Sinds er aan het einde van de negentiende eeuw sprake is van parlementaire fracties kan worden aangegeven of een kabinet wel of niet steunde op een parlementaire meerderheid. Het is enkele keren voorgekomen dat een kabinet wel kon rekenen op een meerderheid in de Tweede Kamer, maar niet in de Eerste Kamer. Het kabinet-Kuyper wist via ontbinding in 1904 tussentijds alsnog een meerderheid in de Eerste Kamer te verwerven.
Als regel wordt bij de parlementaire steun voor een kabinet alleen gekeken naar partijen die bewindslieden leveren. Het is wel eens voorgekomen dat een partij wel parlementaire steun gaf, zonder daadwerkelijk in het kabinet vertegenwoordigd te zijn.

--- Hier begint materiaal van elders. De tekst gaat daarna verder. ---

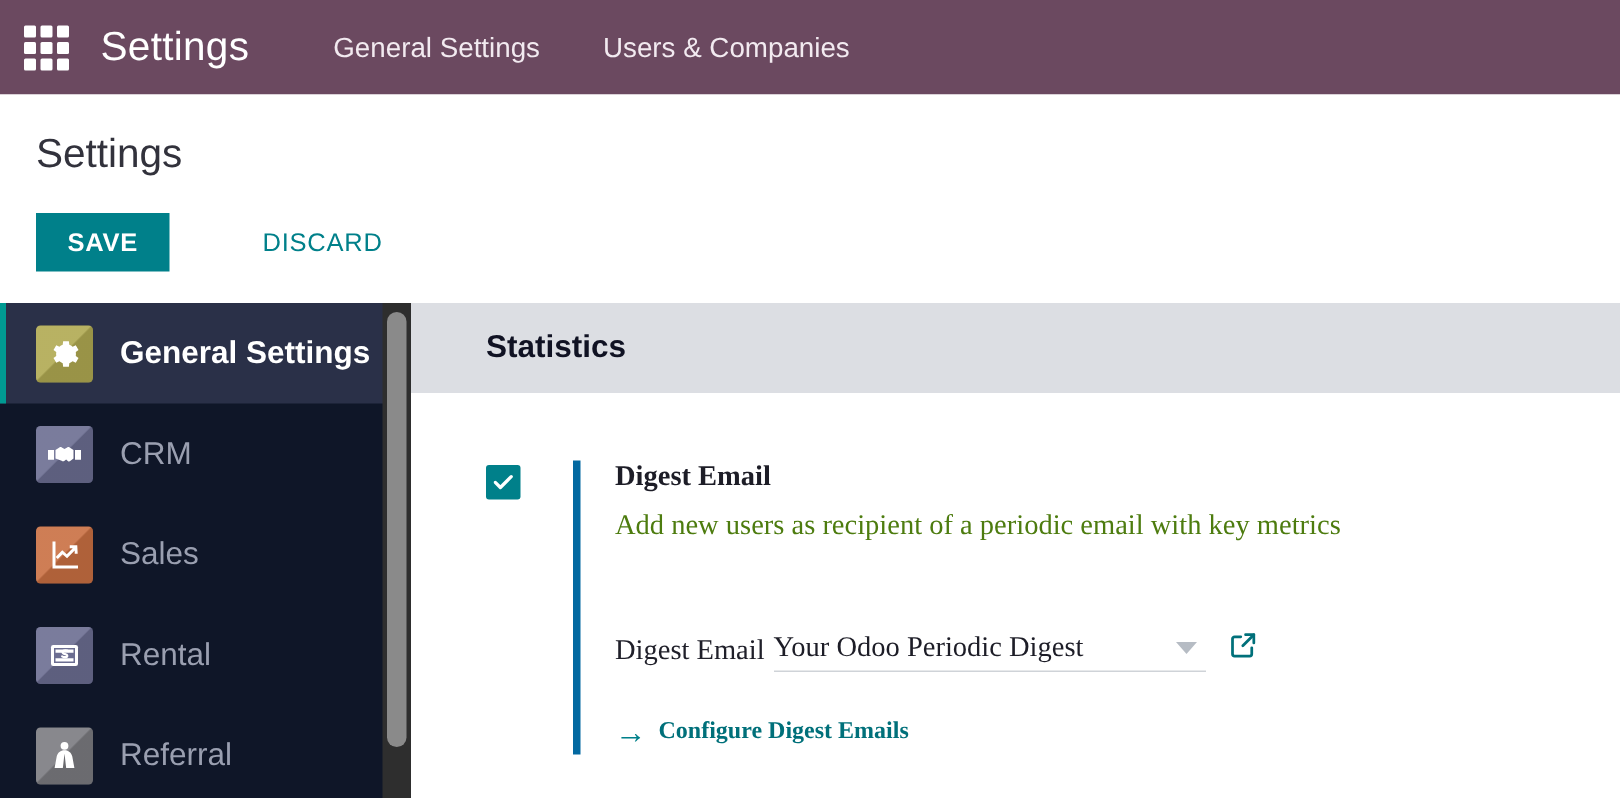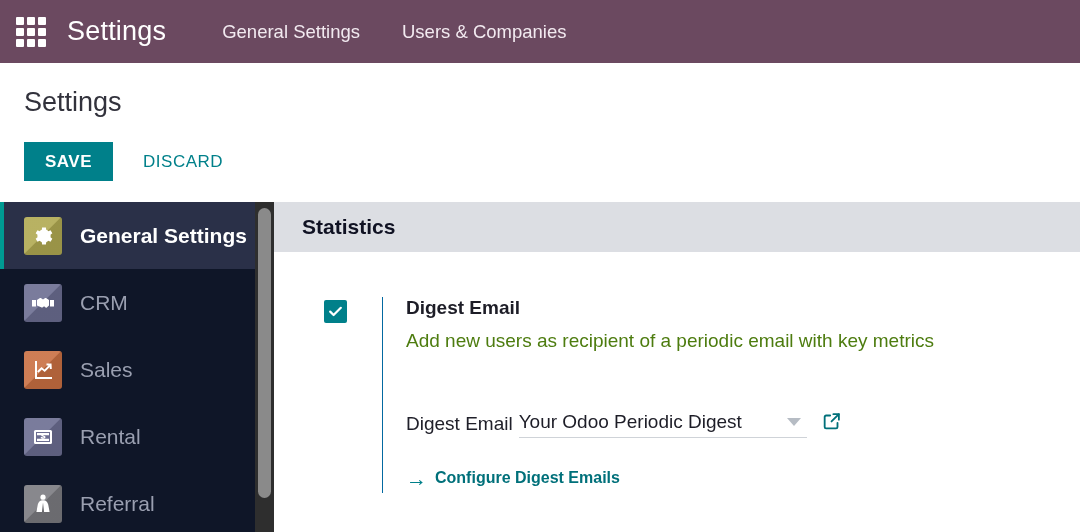--- a/index.html
+++ b/index.html
@@ -65,20 +65,21 @@
   }
   .page-title {
     font-size: 27px;
     color: #32323c;
     line-height: 1;
   }
   .btn-row {
     margin-top: 26px;
     display: flex;
     align-items: flex-start;
+    gap: 32px;
   }
   .btn-save {
     background: #00808a;
     color: #ffffff;
     font-size: 17px;
     font-weight: bold;
     letter-spacing: .5px;
     border: none;
     padding: 11px 21px;
     cursor: pointer;
@@ -182,24 +183,24 @@
   }
 
   
   .content {
     flex: 1 1 auto;
     background: #ffffff;
     overflow: hidden;
   }
   .section-head {
     background: #dcdee3;
-    height: 50px;
-    display: flex;
-    align-items: center;
-    padding-left: 28px;
+    height: 60px;
+    display: flex;
+    align-items: center;
+    padding-left: 50px;
     box-sizing: border-box;
   }
   .section-head .t {
     font-size: 21px;
     font-weight: bold;
     color: #101223;
   }
 
   .setting-block {
     display: flex;
@@ -216,23 +217,24 @@
     height: 23px;
     background: #00808a;
     border-radius: 2px;
     display: flex;
     align-items: center;
     justify-content: center;
     cursor: pointer;
   }
   .detail-cell {
     flex: 1 1 auto;
-    border-left: 1px solid #0369a1;
+    border-left: 5px solid #0369a1;
     padding-left: 23px;
     padding-bottom: 4px;
+    font-family: Liberation Serif, serif;
   }
   .opt-title {
     font-size: 19px;
     font-weight: bold;
     color: #1d1d27;
     line-height: 1.2;
     cursor: pointer;
   }
   .opt-desc {
     font-size: 19px;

Inhoudsopgave van deze pagina:
Een minderheidskabinet moet steeds proberen om voor zijn voorstellen een parlementaire meerderheid te vinden. In de parlementaire historie bleek dat minderheidskabinetten daartoe niet altijd in staat waren. Diverse minderheidskabinetten leden parlementaire nederlagen.
Gestrande voorstellen
Het kabinet-Mackay, dat geen meerderheid in de Eerste Kamer had, verloor een minister (Keuchenius), nadat de Eerste Kamer zijn begroting had verworpen. Een voorstel om de Kieswet aan te passen, werd eveneens door de Eerste Kamer verworpen.
Het liberale kabinet-De Meester was vaak afhankelijk van de sociaaldemocraten, maar die wensten bijvoorbeeld niet hun standpunt over defensie op te geven. In december 1906 bracht de meerderheid in de Eerste Kamer het kabinet een nederlaag toe, door de begroting van Oorlog te verwerpen. Omdat geen ander kabinet viel te vormen, bleef het kabinet-De Meester echter aan. Er kwam alleen een nieuwe minister van Oorlog. Exact een jaar later verwierp de Tweede Kamer opnieuw de begroting van Oorlog. Behalve de oppositie stemden ook de SDAP, enkele VDB'ers en de liberaal Thomson tegen. Het kabinet trad hierna af.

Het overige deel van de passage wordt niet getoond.